Make it Walkable … and Sittable!  Lessons from Vancouver’s West End for the new Arbutus Greenway

Benches make it walkable

It may be counterintuitive to think of outdoor benches as being important for keeping seniors physically active.

They’re used for sitting after all.

But new research shows that benches make it possible for older adults and vulnerable seniors to get out of their homes more, meet friends, and stay in their homes and communities longer. In short, public benches make neighbourhoods more livable for seniors, improve their health, and increase their social connectedness. 

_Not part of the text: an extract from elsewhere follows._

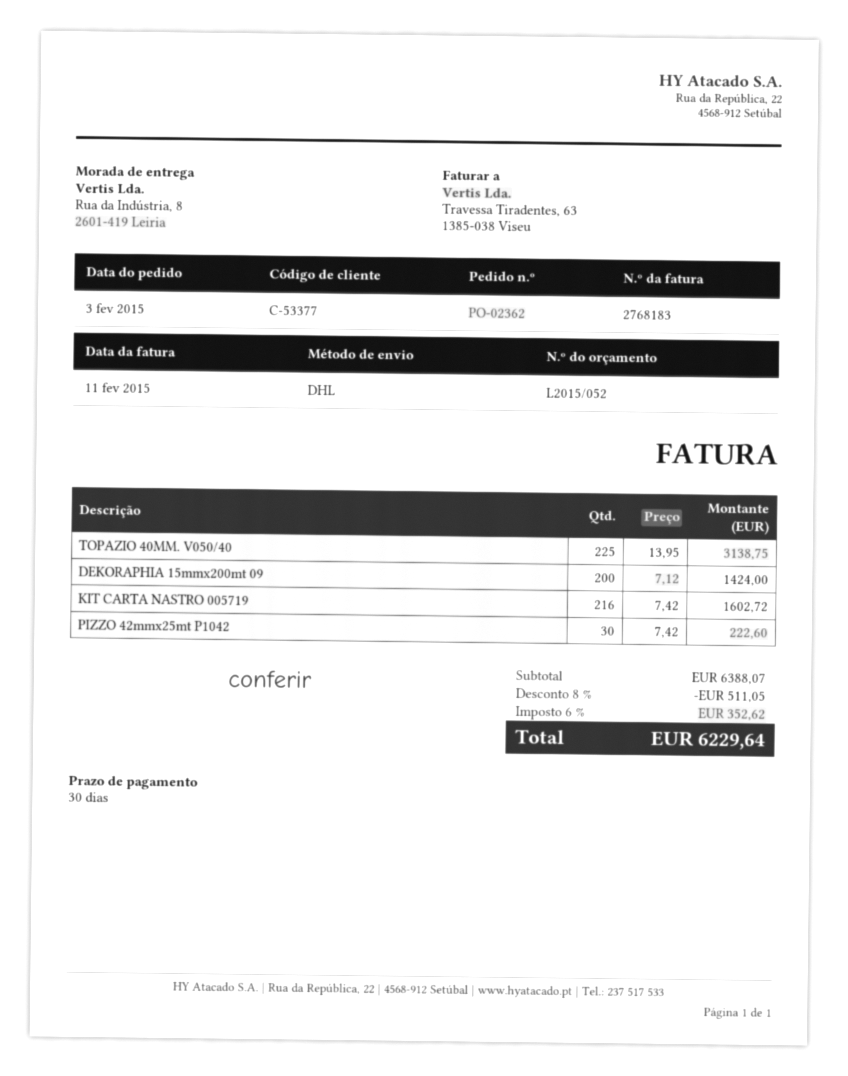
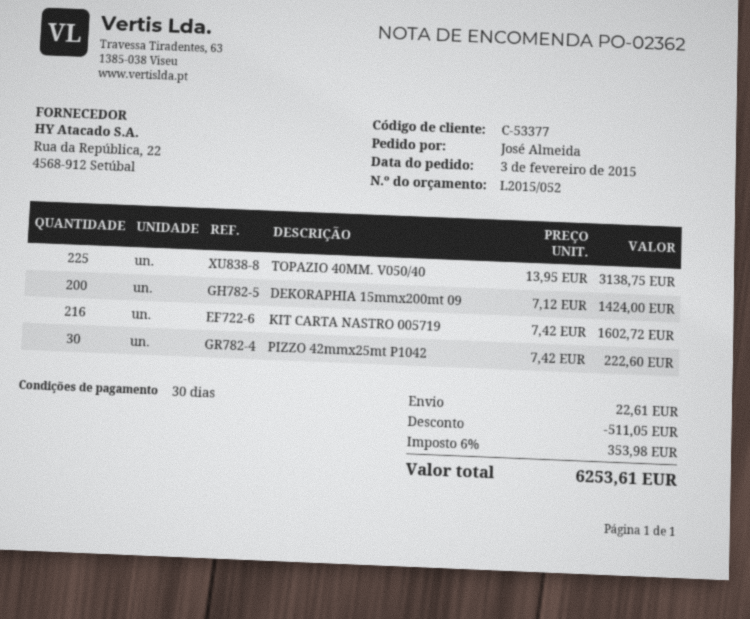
shipping: none -> 22.61
tax: 6% = 352.62 -> 6% = 353.98
total: 6229.64 -> 6253.61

Benches are a low cost solution with healthy returns

Findings from a recent Centre for Hip Health and Mobility study at the University of British Columbia show that adding outdoor seating to public spaces helps combat widespread loneliness—an issue of ongoing concern for the City of Vancouver. “As cities struggle to prepare for Canada’s rapidly aging demographic, benches may be a cost-effective health investment. Seniorsisolation is a pervasive problem, but cities can take simple actions,” said lead-researcher, and co-author Dr. Joanie Sims-Gould. Benches contribute to the friendliness of the neighbourhood, provide opportunities for social interaction, and encourage people to walk for utilitarian and leisure purposes.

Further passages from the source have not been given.